Contrast-enhanced spectral mammography: comparison with conventional mammography and histopathology in 152 women

Affiliations
Comparative Study

Contrast-enhanced spectral mammography: comparison with conventional mammography and histopathology in 152 women

Elzbieta Luczyńska et al. Korean J Radiol. 2014 Nov-Dec.

Abstract

Objective: The goal of the study was to compare conventional mammography (MG) and contrast-enhanced spectral mammography (CESM) in preoperative women.
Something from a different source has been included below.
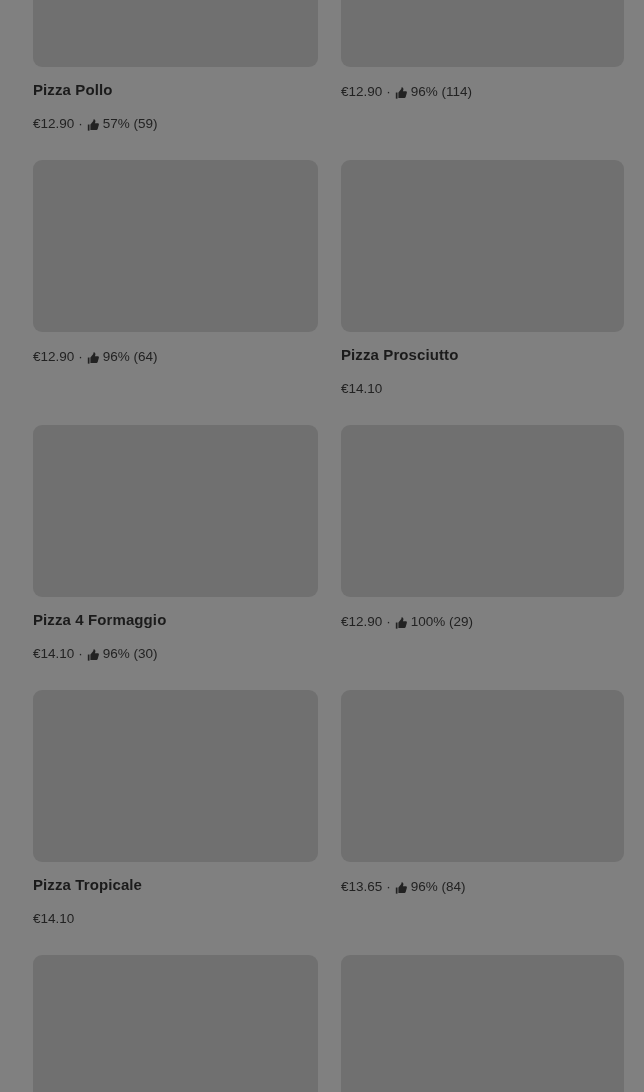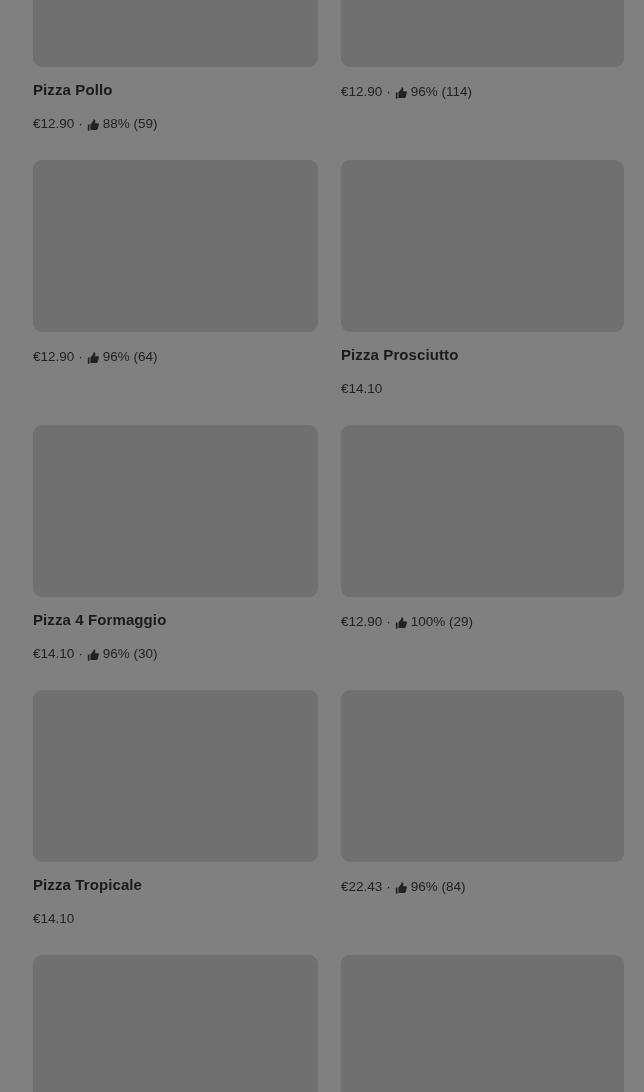"88% (59)" span.meta-rating { text: 88% -> 57% }
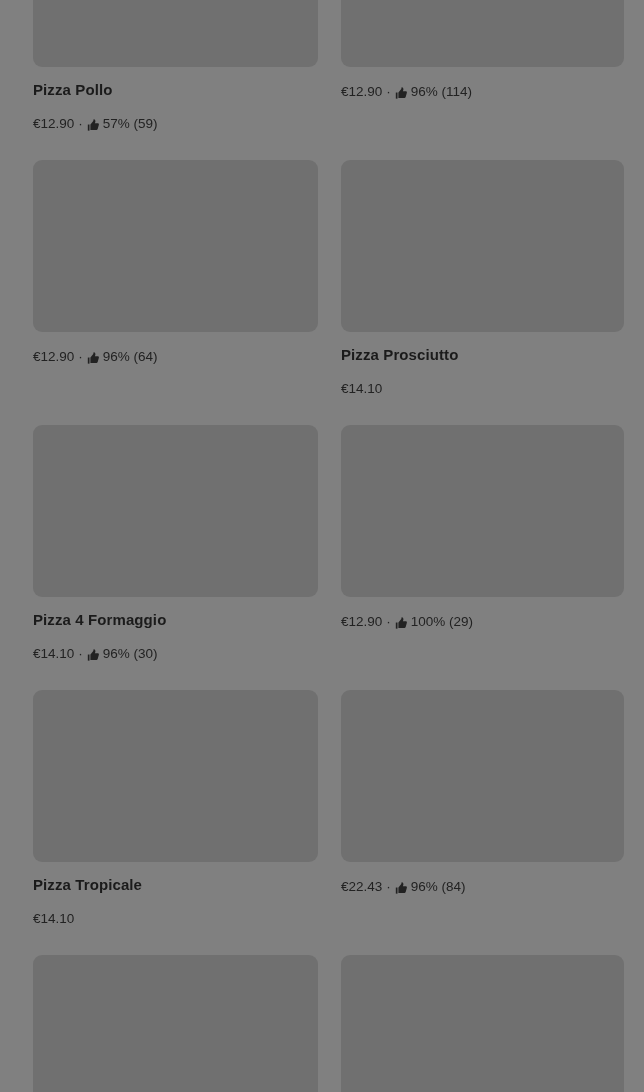"€22.43" span.meta-price { text: €22.43 -> €13.65 }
Materials and methods: The study was approved by the local Ethics Committee and all participants provided informed consent. The study included 152 consecutive patients with 173 breast lesions diagnosed on MG or CESM. All MG examinations and consults were conducted in one oncology centre. Non-ionic contrast agent, at a total dose of 1.5 mL/kg body weight, was injected intravenous. Subsequently, CESM exams were performed with a mammography device, allowing dual-energy acquisitions. The entire procedure was done within the oncology centre. Images from low and high energy exposures were processed together and the combination provided an "iodine" image which outlined contrast up-take in the breast.

Results: MG detected 157 lesions in 150 patients, including 92 infiltrating cancers, 12 non-infiltrating cancers, and 53 benign lesions. CESM detected 149 lesions in 128 patients, including 101 infiltrating cancers, 13 non-infiltrating cancers, and 35 benign lesions. CESM sensitivity was 100% (vs. 91% for MG), specificity was 41% (vs. 15% for MG), area under the receiver operating characteristic curve was 0.86 (vs. 0.67 for MG), and accuracy was 80% (vs. 65% for MG) for the diagnosis of breast cancer. Both MG and CESM overestimated lesion sizes compared to histopathology (p < 0.001).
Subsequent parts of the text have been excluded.